In the building’s pine garden, Bae has installed eight large bundles of charred logs, exclusively made of pine and tied together with black rubber bands, which look like otherworldly menhirs, similar to the prehistoric stones that stand in Carnac in Brittany, France. Carbonized in South Korea near Bae’s birthplace where they burnt for two weeks at a temperature of about a thousand degrees and were then left to cool down for another two, the charcoal clusters sit among the pine trees of Saint Paul de Vance as a poetic encounter between the two countries’ conifer species as well as a symbolic token the artist’s regular trips back and forth between France and South Korea. Stripped off their naturalistic attributes down to their bare soul, the charred logs are not unlike Giacometti's sculptures next door.

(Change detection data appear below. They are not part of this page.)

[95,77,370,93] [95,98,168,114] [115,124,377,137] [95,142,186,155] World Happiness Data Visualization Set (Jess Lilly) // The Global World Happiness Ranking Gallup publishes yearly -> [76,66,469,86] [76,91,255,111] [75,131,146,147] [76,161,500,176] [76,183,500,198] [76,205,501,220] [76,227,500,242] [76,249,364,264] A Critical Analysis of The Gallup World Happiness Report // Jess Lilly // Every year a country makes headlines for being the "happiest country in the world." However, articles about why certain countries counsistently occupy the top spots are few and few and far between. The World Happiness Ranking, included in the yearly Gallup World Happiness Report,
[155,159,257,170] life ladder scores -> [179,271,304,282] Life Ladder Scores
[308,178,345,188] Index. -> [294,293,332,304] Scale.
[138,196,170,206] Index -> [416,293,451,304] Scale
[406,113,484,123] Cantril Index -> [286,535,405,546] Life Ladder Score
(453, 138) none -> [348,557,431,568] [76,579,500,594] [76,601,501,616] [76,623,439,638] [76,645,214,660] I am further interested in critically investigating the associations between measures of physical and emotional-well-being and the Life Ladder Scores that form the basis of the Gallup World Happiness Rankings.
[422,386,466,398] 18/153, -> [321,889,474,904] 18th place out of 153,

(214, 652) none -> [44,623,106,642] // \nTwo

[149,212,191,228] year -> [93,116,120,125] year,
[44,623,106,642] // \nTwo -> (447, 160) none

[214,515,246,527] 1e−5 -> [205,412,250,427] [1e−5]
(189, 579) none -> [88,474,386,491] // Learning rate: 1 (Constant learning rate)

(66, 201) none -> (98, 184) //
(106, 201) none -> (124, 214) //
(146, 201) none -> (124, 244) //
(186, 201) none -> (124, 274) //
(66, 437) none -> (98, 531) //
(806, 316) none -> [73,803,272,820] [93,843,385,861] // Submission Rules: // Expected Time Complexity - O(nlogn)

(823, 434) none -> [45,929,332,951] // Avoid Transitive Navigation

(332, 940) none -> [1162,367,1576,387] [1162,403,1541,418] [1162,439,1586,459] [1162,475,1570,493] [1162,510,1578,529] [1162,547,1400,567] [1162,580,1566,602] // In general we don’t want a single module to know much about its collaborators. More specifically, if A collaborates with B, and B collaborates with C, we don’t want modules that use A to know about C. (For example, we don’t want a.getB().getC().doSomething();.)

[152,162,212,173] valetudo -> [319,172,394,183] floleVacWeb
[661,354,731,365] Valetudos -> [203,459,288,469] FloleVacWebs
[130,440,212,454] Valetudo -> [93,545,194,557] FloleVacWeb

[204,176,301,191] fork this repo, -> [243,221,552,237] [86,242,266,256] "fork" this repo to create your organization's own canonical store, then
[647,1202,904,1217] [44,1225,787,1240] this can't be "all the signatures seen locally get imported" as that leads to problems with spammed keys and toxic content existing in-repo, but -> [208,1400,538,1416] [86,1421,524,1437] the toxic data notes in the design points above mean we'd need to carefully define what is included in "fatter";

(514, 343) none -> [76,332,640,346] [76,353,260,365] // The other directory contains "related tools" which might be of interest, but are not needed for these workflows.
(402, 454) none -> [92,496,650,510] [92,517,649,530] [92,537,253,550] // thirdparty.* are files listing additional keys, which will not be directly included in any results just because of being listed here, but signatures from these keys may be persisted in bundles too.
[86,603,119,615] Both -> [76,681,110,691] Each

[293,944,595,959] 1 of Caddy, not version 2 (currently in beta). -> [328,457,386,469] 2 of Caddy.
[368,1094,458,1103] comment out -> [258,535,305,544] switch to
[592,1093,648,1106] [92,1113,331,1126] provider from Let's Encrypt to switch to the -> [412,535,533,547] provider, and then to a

Similar charcoal compositions, grouped under the same title, Issu du Feu, are exhibited inside the gallery spaces along with other installations such a 16 by 14 meters area covered in charred logs, a dystopic yet mesmerizing topography from Bae’s Landscape series, and a block of perfectly aligned wooden stakes, also from the same series, whose charred, smooth top and unburnt, multipronged base coexist in jarring tension. The overwhelming physicality of these works is a reminder, as the artist points out, of man’s ability to radically transform such a natural material, turning wood to charcoal through fire, but also of charcoal’s pre-eminence among the material world, “when everything else has gone, the purity of its matter remains”.
Viewed all together, Bae’s evolving use of charcoal reveals an infinite field of expression but also points to an inherent yet pivotal incongruity at the heart of his work, a creative process whereby something effectively dead—charcoal is after all the final state of all organic matter—is used to bring something else to life, namely his artistic vision.